I f*cking hate my mom. 

Was written in thick, bold letters on the page, the date reading February 13th, 2003. Exactly three months before. Exactly three months before the girls packed their favorite t-shirts, their most worn in sneakers, and the CDs they couldn’t live without, Alanis Morissette’s “Jagged Little Pill” for Amy (granted, she probably wasn’t allowed to own), Green Day’s “Dookie” for Juno, and none other than The Goo Goo Dolls “Dizzy Up The Girl” for Lex. The girls took one walkman with them. It was Lex’s. 

“If they left, they didn’t go far.” Laura said, holding an iced tea. “I mean, come on, they’re three fifteen year old girls.” 

Wrong. Elizabeth thought. Amy is fifteen. 

The three mothers were sitting in the Edward family living room. The sun was stark gold and peaking through the curtains.  

Awful decor. Emmaline thought. No wonder Amy ran. 

The Edwards’ house on the outside looked identical to the same suburb houses of Greenburgh. On the inside, the house was even more insufferable. The walls were beige, with the exception of the baby blue bathrooms, and Amy’s room. Amy’s room was a pale pink.

“They left in the middle of the night.” Elizabeth said, not looking up.  

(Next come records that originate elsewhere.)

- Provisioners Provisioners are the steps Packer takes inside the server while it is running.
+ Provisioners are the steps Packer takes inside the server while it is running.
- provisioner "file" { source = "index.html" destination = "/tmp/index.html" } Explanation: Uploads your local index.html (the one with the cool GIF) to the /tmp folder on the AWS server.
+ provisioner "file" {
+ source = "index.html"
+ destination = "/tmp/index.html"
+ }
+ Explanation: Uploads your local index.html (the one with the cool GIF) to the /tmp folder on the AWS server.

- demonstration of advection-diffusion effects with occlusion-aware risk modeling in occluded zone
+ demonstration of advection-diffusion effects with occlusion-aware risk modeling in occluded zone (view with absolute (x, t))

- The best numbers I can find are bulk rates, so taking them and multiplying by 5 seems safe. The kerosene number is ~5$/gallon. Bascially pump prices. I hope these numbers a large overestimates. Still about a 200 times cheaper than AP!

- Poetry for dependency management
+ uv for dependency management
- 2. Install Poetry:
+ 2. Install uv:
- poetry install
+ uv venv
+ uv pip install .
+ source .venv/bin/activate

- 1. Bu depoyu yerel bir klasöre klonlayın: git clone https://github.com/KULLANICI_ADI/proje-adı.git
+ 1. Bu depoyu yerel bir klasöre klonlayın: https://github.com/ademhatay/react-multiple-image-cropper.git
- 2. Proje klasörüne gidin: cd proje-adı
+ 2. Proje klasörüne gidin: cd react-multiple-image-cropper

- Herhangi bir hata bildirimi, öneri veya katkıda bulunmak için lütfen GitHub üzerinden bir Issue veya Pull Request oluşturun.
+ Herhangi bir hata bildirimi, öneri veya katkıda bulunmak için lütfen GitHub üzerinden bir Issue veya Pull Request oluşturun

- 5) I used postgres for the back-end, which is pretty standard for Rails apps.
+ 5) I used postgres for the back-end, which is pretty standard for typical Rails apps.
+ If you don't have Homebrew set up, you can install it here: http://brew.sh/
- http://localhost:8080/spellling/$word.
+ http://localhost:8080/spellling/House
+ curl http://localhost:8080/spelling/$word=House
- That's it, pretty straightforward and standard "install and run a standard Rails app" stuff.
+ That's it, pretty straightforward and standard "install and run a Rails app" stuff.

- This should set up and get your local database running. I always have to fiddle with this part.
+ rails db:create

“Lex took her baby blanket.” Emmaline said. 

Emmaline knew this because she had torn apart her room. Searching–pleading for any sign of discomfort with Lex that she was unaware of. Her Lex. The Lex that was once little that she held in her arms until sleep overcame her. The same Lex she made breakfast every morning. The same Lex that was soft spoken, and careful with her words. 

Courtesy of UnSplash

“It’s a comfort thing.” Laura spoke again. “They’ll be back by dinner, trust me. I know my daughter. She’s going to make a big fuss for a day or two, but she’ll come back.” Laura seemed so sure. “She always does.”  

“Why should we?” Elizabeth uttered. “They left, with your daughter, might I add.” She asserted. She did not meet Laura’s eyes. 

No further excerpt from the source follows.